The ministry on Wednesday asked Duterte to formalise remarks he made in a speech to army generals the day before, when he said he wanted their help in the wide crackdown on drug-users and drug dealers alike, as well as to detain members of a police force Duterte said was “corrupt to the core”.
The ministry asked for “an official order regarding this presidential directive to serve as a legal basis for our troops to follow”.
“By the same token, the president’s verbal directive to arrest ‘scalawag cops’ should also be covered by a formal order,” the ministry said in a statement.
Duterte’s police chief instructed the Philippine National Police (PNP) on Monday to suspend their anti-drugs operations after the killing of a South Korean businessman by rogue drug-squad police. Duterte was infuriated and embarrassed by the incident, which he said had “international implications”.
Duterte’s suggestion that the military should step in to fill the void left by police marks a stunning change of tack by the former city mayor, who had steadfastly supported the police amid allegations from human rights groups and some politicians of widespread abuses of power.
The Philippine Drugs Enforcement Agency, a body a fraction of the size of the PNP, took over the lead in the crackdown, but Duterte suggested he may need the military’s help.
Rights group Amnesty International said in a report on Wednesday that police prosecuting the “war on drugs” had behaved like the criminal underworld they are supposed to be suppressing, taking payments for killings and delivering bodies to funeral homes.
It said the wave of thousands of drugs-related killings in a matter of months – as part of Duterte’s campaign – appeared to be “systematic, planned and organised” by authorities, and could constitute crimes against humanity.
The president’s office has yet to comment on the report.
More than 7,600 people have been killed since Duterte launched his war, with at least 2,500 killings by police forces and many of the remaining deaths attributed to vigilantes and turf wars.
It is not immediately clear what role the military might play in the campaign.
The volatile president has threatened several times to declare martial law to help the crackdown, but has thus far ruled it out. He has made no suggestion in the past week of invoking military rule.

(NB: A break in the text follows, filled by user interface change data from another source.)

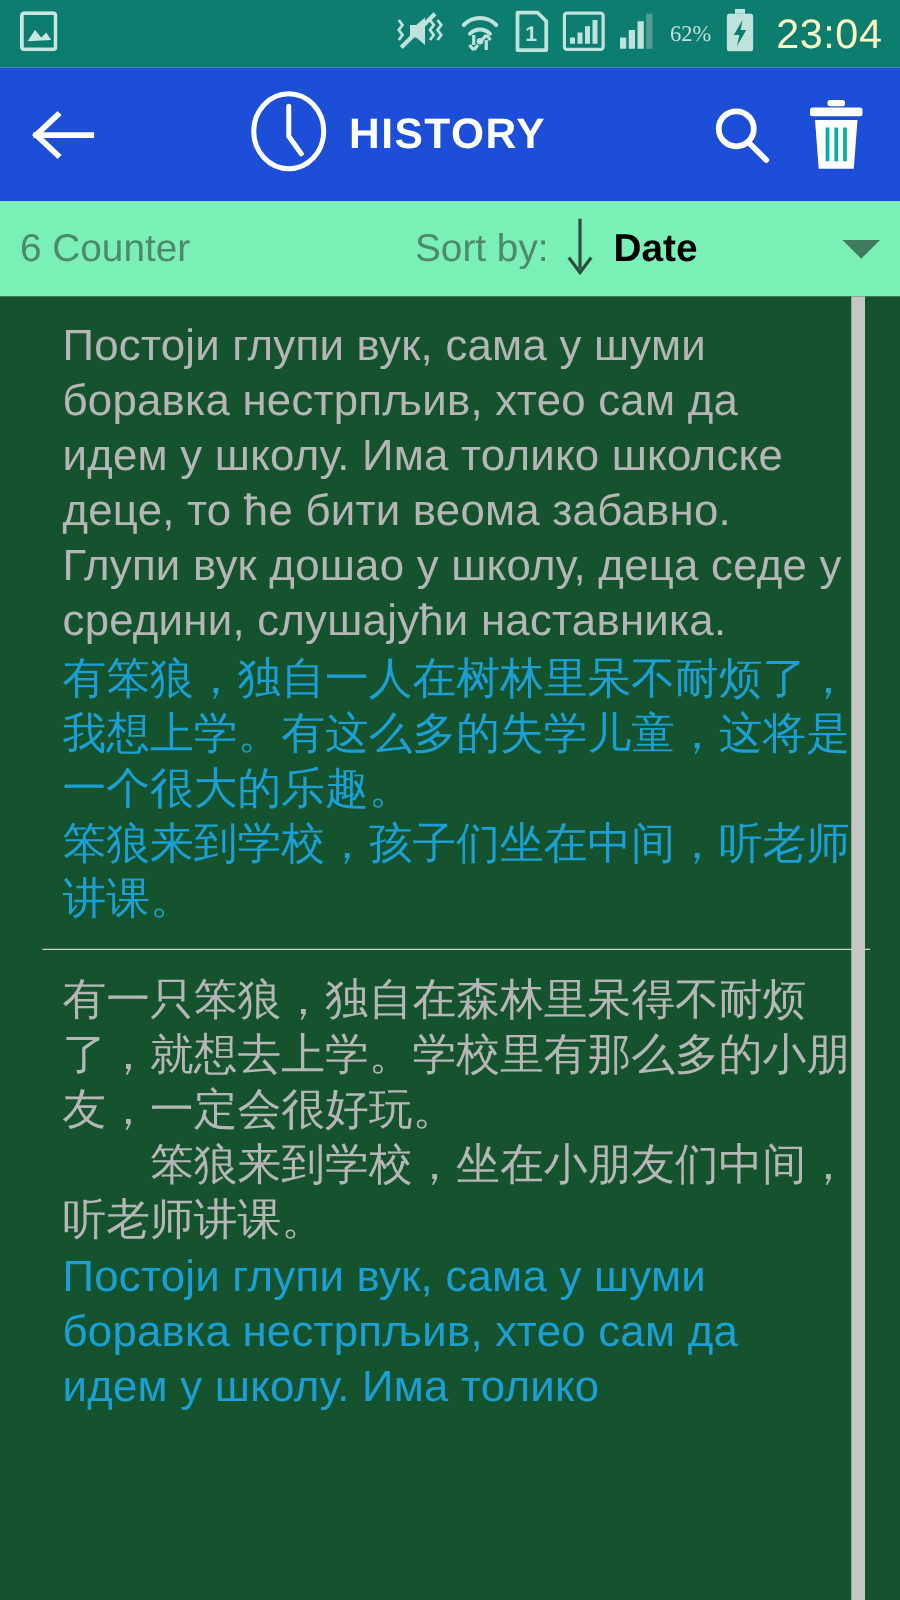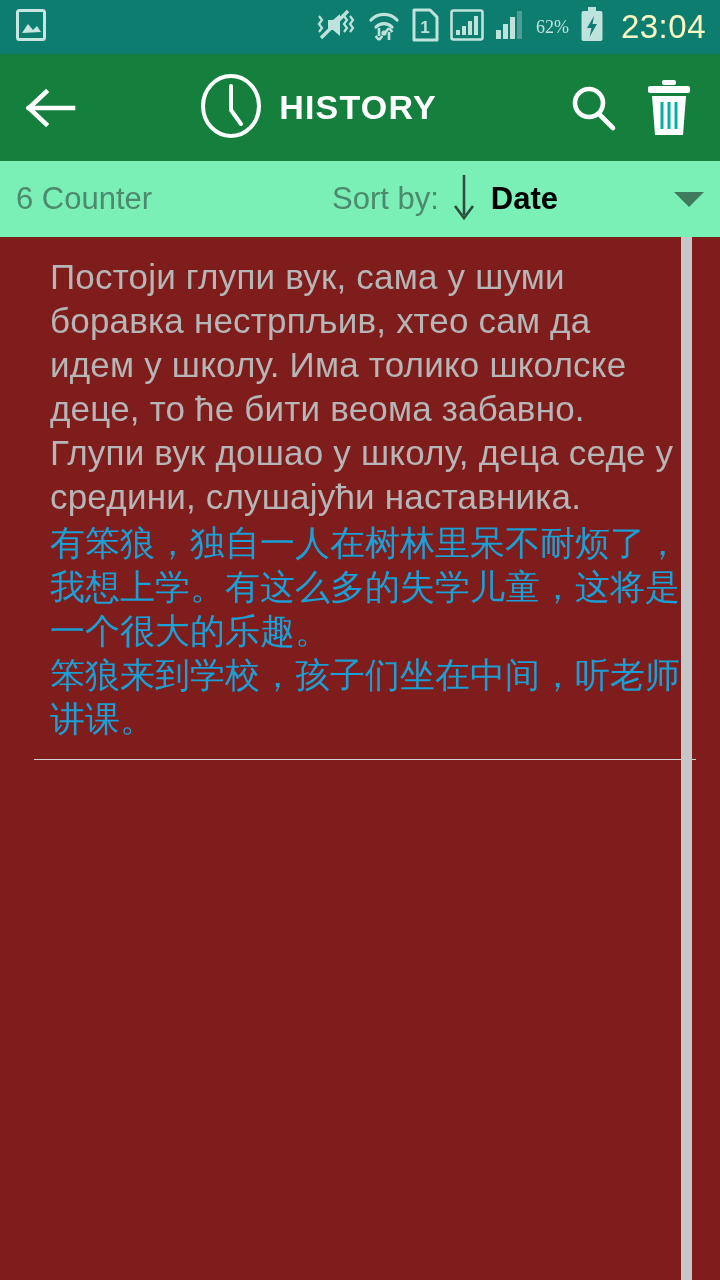--- a/index.html
+++ b/index.html
@@ -44,21 +44,21 @@
   #clock {
     color: #fef9c3;
     font-size: 33px;
     margin-left: 6px;
     letter-spacing: 0.5px;
   }
 
   
   #action-bar {
     height: 107px;
-    background: #15803d;
+    background: #1d4ed8;
     display: flex;
     align-items: center;
     box-sizing: border-box;
     padding: 0 20px 0 22px;
   }
   #back-button {
     width: 60px;
     height: 60px;
     display: flex;
     align-items: center;
@@ -131,21 +131,21 @@
     height: 0;
     border-left: 15px solid transparent;
     border-right: 15px solid transparent;
     border-top: 15px solid #3f7a5c;
   }
 
   
   #history-list {
     position: relative;
     height: 1043px;
-    background: #7f1d1d;
+    background: #14532d;
     overflow: hidden;
   }
   .history-card {
     position: relative;
     padding: 18px 36px 18px 50px;
     box-sizing: border-box;
   }
   .card-divider {
     height: 1px;
     background: #d2d2d2;
@@ -319,17 +319,22 @@
 
   <div class="history-card">
     <p class="para source">Постоји глупи вук, сама у шуми боравка нестрпљив, хтео сам да идем у школу. Има толико школске деце, то ће бити веома забавно.
 Глупи вук дошао у школу, деца седе у средини, слушајући наставника.</p>
     <p class="para target cjk">有笨狼，独自一人在树林里呆不耐烦了，我想上学。有这么多的失学儿童，这将是一个很大的乐趣。
 笨狼来到学校，孩子们坐在中间，听老师讲课。</p>
   </div>
 
   <div class="card-divider"></div>
 
+  <div class="history-card">
+    <p class="para source cjk">有一只笨狼，独自在森林里呆得不耐烦了，就想去上学。学校里有那么多的小朋友，一定会很好玩。
+　　笨狼来到学校，坐在小朋友们中间，听老师讲课。</p>
+    <p class="para target">Постоји глупи вук, сама у шуми боравка нестрпљив, хтео сам да идем у школу. Има толико</p>
+  </div>
 
   <div id="scrollbar-track">
     <div id="scrollbar-thumb"></div>
   </div>
 </div>
 
 </body></html>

Duterte’s spokesman on Tuesday said the president was fully aware of police corruption when he gave police the lead in the crackdown, but the scale of the narcotics problem was “so big” that “he had no other choice”.
The Drugs Enforcement Agency said leading the crackdown without the police would be a challenge, but it could handle it.
“We can enlist the help of other agencies and other stakeholders and in fact our director general has been in several meetings with the AFP already,” said the agency’s spokesman, Derrick Carreon, referring to the Armed Forces of the Philippines (AFP).
“We will be deploying teams in key areas where it would be easier for them to respond. It will be more challenging … that is why we are engaging other stakeholders.”
Senator Leila De Lima, a staunch critic of Duterte, denounced the idea of involving the military.
“The solution is to stop the killings, and not call out the AFP to do the killings that the PNP has supposedly ceased to perform,” she said in a statement.